The ASU Office of Public Affairs is inviting the media and members of the public to attend the ceremony at 11:30 a.m., Dec. 18, at ASU Gammage, 1151 S. Forest Ave., Tempe.
“This convocation is especially significant because it celebrates academic achievements in a festive, cultural environment shared with family and friends,” said Rhonda Carrillo, assistant director in the Office of Community Relations.
Arellano is the editor of OC Weekly, an alternative newspaper in Orange County, Calif., a best-selling author and a lecturer with the Chicana and Chicano Studies department at California State University, Fullerton.
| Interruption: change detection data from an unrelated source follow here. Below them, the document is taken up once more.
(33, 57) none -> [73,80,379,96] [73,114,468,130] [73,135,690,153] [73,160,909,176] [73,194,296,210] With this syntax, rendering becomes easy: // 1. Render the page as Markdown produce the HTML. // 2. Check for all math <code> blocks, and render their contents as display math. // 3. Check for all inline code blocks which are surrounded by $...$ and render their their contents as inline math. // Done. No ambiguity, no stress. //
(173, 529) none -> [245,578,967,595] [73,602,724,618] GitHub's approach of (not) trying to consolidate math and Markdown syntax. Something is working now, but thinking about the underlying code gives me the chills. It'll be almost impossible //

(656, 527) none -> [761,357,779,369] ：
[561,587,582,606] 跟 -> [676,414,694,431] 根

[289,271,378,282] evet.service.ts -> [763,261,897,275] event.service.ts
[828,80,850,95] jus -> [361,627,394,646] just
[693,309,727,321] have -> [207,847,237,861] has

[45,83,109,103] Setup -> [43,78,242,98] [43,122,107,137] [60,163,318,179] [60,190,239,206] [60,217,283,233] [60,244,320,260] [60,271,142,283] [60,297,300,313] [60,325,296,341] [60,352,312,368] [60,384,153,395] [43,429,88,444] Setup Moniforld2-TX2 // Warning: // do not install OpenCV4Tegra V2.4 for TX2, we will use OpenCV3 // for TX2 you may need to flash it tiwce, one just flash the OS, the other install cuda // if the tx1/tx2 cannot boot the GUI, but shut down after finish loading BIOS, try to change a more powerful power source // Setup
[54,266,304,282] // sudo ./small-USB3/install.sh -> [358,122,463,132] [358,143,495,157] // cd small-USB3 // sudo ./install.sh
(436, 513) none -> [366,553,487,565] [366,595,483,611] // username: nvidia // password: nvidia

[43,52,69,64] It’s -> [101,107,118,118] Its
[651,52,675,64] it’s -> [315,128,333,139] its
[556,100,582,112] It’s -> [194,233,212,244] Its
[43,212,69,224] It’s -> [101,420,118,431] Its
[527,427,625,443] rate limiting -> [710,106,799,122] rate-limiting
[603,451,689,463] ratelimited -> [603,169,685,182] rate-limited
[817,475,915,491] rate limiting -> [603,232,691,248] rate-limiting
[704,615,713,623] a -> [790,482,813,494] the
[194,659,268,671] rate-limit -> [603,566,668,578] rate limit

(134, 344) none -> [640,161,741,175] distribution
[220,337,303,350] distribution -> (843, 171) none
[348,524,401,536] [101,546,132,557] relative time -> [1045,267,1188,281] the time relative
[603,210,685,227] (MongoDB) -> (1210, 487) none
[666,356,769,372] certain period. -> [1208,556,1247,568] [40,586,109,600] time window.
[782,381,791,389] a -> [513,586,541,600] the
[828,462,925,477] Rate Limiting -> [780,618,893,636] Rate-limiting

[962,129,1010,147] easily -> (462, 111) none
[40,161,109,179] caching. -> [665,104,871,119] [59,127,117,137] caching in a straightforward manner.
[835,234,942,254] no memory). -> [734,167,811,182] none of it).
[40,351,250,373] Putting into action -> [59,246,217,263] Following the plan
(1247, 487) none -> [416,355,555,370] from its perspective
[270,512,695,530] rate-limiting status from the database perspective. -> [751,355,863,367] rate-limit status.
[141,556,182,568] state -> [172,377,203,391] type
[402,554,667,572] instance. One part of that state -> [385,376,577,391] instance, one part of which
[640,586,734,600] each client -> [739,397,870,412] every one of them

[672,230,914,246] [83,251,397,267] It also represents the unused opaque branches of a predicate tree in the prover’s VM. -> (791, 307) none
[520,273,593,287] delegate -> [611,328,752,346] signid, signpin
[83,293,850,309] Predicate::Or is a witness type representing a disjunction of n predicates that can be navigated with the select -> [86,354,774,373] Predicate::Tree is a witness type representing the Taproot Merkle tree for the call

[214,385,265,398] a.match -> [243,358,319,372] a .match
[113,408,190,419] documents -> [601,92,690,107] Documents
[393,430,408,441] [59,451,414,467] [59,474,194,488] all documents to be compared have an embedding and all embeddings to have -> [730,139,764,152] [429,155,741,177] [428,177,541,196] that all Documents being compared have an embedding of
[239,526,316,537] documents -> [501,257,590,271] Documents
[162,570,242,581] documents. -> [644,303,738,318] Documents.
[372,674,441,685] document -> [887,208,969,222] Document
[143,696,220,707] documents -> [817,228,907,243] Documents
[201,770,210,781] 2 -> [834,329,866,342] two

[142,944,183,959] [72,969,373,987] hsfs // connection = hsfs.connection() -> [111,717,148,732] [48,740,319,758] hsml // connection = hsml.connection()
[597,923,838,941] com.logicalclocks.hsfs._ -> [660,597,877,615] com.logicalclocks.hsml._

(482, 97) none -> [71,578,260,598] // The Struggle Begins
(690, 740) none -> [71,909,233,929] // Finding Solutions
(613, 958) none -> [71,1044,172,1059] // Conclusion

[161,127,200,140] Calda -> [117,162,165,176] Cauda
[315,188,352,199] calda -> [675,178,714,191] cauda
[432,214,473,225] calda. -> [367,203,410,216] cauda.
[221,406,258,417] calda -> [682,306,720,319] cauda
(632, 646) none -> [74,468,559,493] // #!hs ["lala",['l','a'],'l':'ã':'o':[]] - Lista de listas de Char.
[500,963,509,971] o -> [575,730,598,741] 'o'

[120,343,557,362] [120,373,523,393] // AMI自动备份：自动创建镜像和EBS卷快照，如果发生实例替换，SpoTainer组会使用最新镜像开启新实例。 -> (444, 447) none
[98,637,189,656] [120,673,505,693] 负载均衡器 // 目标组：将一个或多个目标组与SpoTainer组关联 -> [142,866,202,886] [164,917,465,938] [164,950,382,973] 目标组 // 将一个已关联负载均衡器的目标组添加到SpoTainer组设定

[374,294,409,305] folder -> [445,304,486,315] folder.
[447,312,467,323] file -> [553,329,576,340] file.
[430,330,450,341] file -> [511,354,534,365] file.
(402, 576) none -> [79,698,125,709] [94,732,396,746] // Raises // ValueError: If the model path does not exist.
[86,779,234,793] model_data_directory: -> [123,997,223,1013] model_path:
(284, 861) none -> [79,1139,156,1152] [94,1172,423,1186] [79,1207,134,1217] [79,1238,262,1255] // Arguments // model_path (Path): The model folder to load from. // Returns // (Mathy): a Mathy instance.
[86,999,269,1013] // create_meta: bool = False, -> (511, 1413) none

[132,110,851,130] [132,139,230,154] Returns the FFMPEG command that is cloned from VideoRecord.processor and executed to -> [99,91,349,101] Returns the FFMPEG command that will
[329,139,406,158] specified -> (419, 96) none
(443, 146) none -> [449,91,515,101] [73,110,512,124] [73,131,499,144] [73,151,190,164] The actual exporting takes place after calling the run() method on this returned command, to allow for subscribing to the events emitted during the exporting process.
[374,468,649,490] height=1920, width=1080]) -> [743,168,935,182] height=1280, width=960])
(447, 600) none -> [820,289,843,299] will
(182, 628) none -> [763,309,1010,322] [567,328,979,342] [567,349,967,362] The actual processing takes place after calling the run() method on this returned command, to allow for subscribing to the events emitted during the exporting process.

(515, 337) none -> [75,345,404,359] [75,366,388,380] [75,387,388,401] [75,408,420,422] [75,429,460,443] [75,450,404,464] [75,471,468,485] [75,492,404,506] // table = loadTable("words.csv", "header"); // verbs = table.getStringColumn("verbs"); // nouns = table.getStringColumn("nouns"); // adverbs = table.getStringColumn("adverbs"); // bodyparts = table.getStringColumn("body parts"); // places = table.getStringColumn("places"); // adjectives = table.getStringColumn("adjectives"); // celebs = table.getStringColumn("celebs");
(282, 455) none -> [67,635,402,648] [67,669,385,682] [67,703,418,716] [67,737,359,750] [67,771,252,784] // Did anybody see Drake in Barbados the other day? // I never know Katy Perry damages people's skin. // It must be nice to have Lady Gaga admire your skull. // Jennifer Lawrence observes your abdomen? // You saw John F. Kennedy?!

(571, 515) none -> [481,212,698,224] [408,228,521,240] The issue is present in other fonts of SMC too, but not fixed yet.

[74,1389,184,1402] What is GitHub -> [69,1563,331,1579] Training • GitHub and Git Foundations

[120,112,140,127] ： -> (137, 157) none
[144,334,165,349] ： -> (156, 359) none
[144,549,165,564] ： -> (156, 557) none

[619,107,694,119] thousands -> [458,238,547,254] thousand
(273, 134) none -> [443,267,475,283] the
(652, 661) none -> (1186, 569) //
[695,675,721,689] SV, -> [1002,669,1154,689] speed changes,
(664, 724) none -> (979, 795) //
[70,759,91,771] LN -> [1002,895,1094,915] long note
He writes “¡Ask a Mexican!,” a nationally syndicated column that has a weekly circulation of more than two million people in 39 states, and has won several awards for his column about America’s largest minority.
"I'm honored to speak at ASU, even though they thrashed my UCLA Bruins in football recently,” Arellano said. “No college rivalry will ever get in the way of me being able to celebrate the graduation of Latinos from college and reminding them this is the first step in a long march toward success."
Arellano will be sharing the spotlight with two exceptional ASU students:
• Yonathan Vivas, a double business major in the W.P. Carey School of Business, will be honored with the 2013 Jose Ronstadt Undergraduate Award.
• Natali Segovia, a Juris Doctor in the Sandra Day O’Connor College of Law, will accept this year’s Ed Pastor Outstanding Graduate Award.
The Hispanic Convocation is a tradition established by ASU Hispanic students in 1984 that celebrates the accomplishments of ASU’s Hispanic graduates. This year’s event will include approximately 110 graduates.
ASU enrolled just over 76,000 students across its four campuses at the beginning of the fall 2013 semester. Of that total, more than 13,892 were Hispanic undergraduate and graduate students. Their academic achievements are supported by more than 1,300 Hispanic faculty and staff at the university.